Sanyo announces eneloop electric hybrid bicycle
By Darren Quick
December 14, 2008
December 15, 2008 Countries with a strong bicycle culture such as those in Asia have rapidly embraced bicycles of the motorized variety. Whereas many early motorized bicycles employed internal combustion engines, the tide has shifted in favor of more environmentally friendly electric motors. In line with new standards for power-assisted bicycles that came into effect on December 1 in Japan which state that the ratio of motor power to human power (assist ratio) will become 1:2 in a low-speed area of less than 10 km/h, Sanyo has released an electric hybrid bicycle dubbed the "eneloop".

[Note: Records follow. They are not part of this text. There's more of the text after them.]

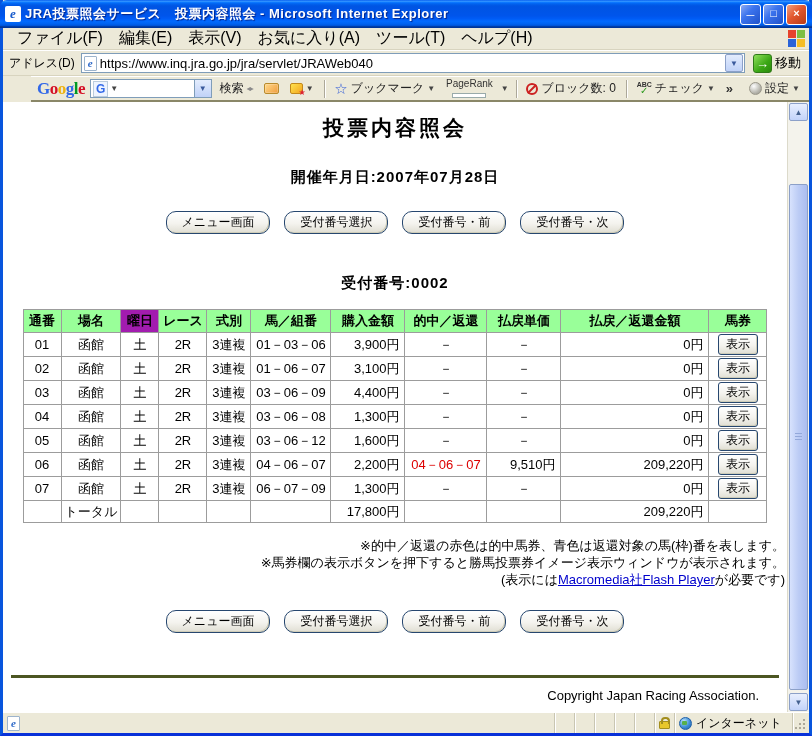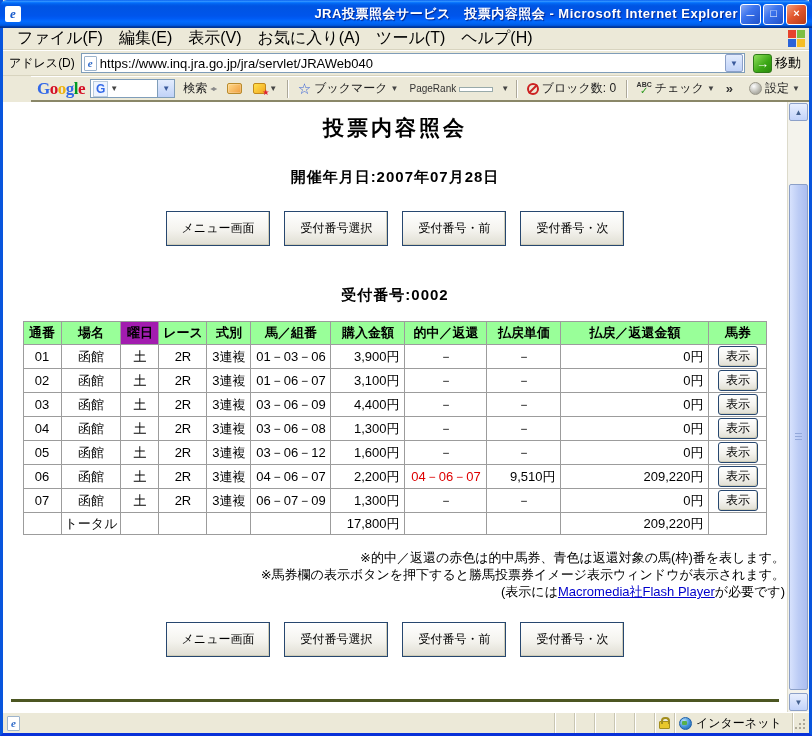--- a/index.html
+++ b/index.html
@@ -25,7 +25,7 @@
   }
   .titlebar .title{
     color:#fff;font-weight:bold;font-size:13px;flex:1;white-space:nowrap;overflow:hidden;
-    text-shadow:1px 1px 1px #00238a;letter-spacing:.5px;text-align:right;
+    text-shadow:1px 1px 1px #00238a;letter-spacing:.5px;
   }
   .winbtn{
     width:21px;height:21px;margin-left:2px;border:1px solid #fff;border-radius:3px;

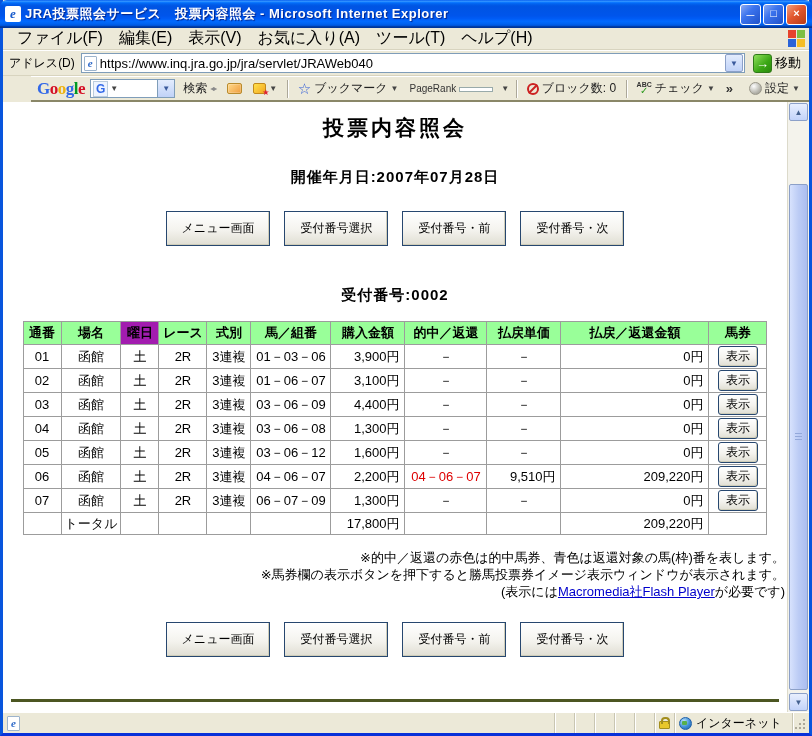--- a/index.html
+++ b/index.html
@@ -99,7 +99,7 @@
   .chev{ font-size:8px;color:#444; }
   .vsep{ width:1px;height:18px;background:#aca899;box-shadow:1px 0 0 #fff;margin:0 2px; }
   .star-icon{ color:#2f5bd8;font-size:15px;line-height:1; }
-  .pr-wrap{ display:flex;flex-direction:row;align-items:center;line-height:1;cursor:pointer; }
+  .pr-wrap{ display:flex;flex-direction:column;align-items:center;line-height:1;cursor:pointer; }
   .pr-label{ font-size:10px;color:#333; }
   .pr-meter{ width:34px;height:5px;border:1px solid #9aa;background:#fff;margin-top:1px; }
   .block-icon{ width:12px;height:12px;border:2px solid #cc2222;border-radius:50%;position:relative;flex:0 0 12px; }

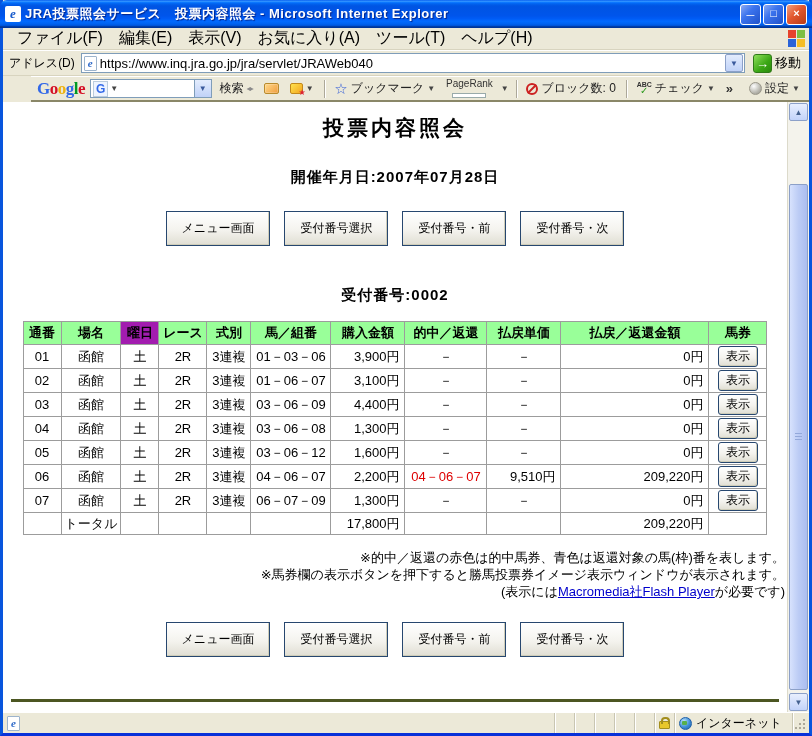--- a/index.html
+++ b/index.html
@@ -120,7 +120,7 @@
   .btn-row{ display:flex;justify-content:center;gap:14px;margin-top:24px; }
   .xp-btn{
     font-family:inherit;font-size:12px;color:#000;cursor:pointer;
-    border:1px solid #27476f;border-radius:0;padding:8px 15px;
+    border:1px solid #27476f;border-radius:10px;padding:2px 15px;
     background:linear-gradient(180deg,#ffffff 0%,#f4f3ee 55%,#e0ded3 100%);
     box-shadow:inset -1px -1px 0 #cfcdb9;
   }

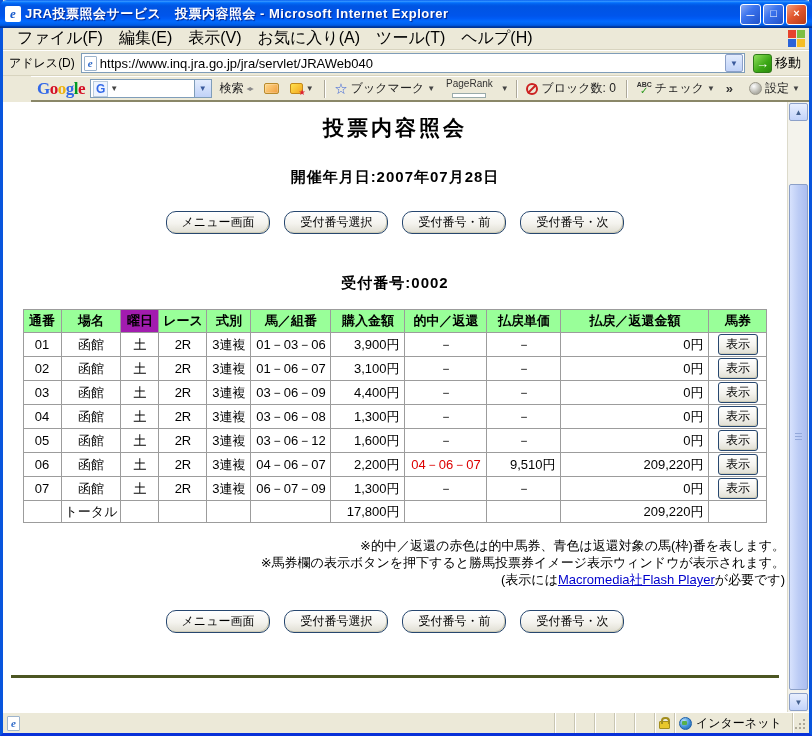--- a/index.html
+++ b/index.html
@@ -440,6 +440,7 @@
       </div>
 
       <hr class="green-rule">
+      <div class="copyright">Copyright Japan Racing Association.</div>
     </div>
 
     <div class="vscroll">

The eneloop can detect various road conditions such as gradient and automatically adjust power assistance accordingly. In “Power-up Mode” an assist ratio of up to 1:2 is delivered to enable easy pedaling up steep hills and there's also a new “loop charge function” that generates electricity and charges the battery while in use. This system utilizes energy produced while going downhill or when braking to provide an increase in riding distance of up to 1.8 times compared to non-recharge mode (see graph in photo gallery). Auxiliary charging while riding also decreases the number of times the battery needs to be charged with a dedicated charger.
The eneloop’s two-wheel drive system applies power to both wheels in a balanced manner. The amount of assist power transmitted to the front wheel is based on the movement of the chain as pedaling power is applied to the rear wheel as monitored by a highly sensitive torque sensor. Added stability comes courtesy of Sanyo’s ‘smooth assistance control’ technology, which aids with balancing the bicycle when pedaling starts.
Other features include LED lights, a low frame and low saddle design for easy step-through and mounting, adjustable seat height from 24-inch to 26-inch framing and an adjustable saddle range of 18cm to provide flexibility for riders regardless of height. The ‘Kurupita’ handle lock allows convenient parking while one-touch operation prevents the handlebars from wobbling when parking. All cabling for the brake, gear, and electric wiring are hidden away inside the frame to give the bike a finished and neat appearance while three-speed gears with easy hand shifting allow for smooth riding.
With the recent fluctuations in fuel prices and their ability to not only save money, but also emissions the future of power-assisted bicycles definitely looks bright.
The eneloop bicycle sells for JPY136,290 (USD$1,500) and will be in stores in Japan from February 2009. Production plans are for 1000 units per month and Sanyo says it will launch the bike in other markets in the future.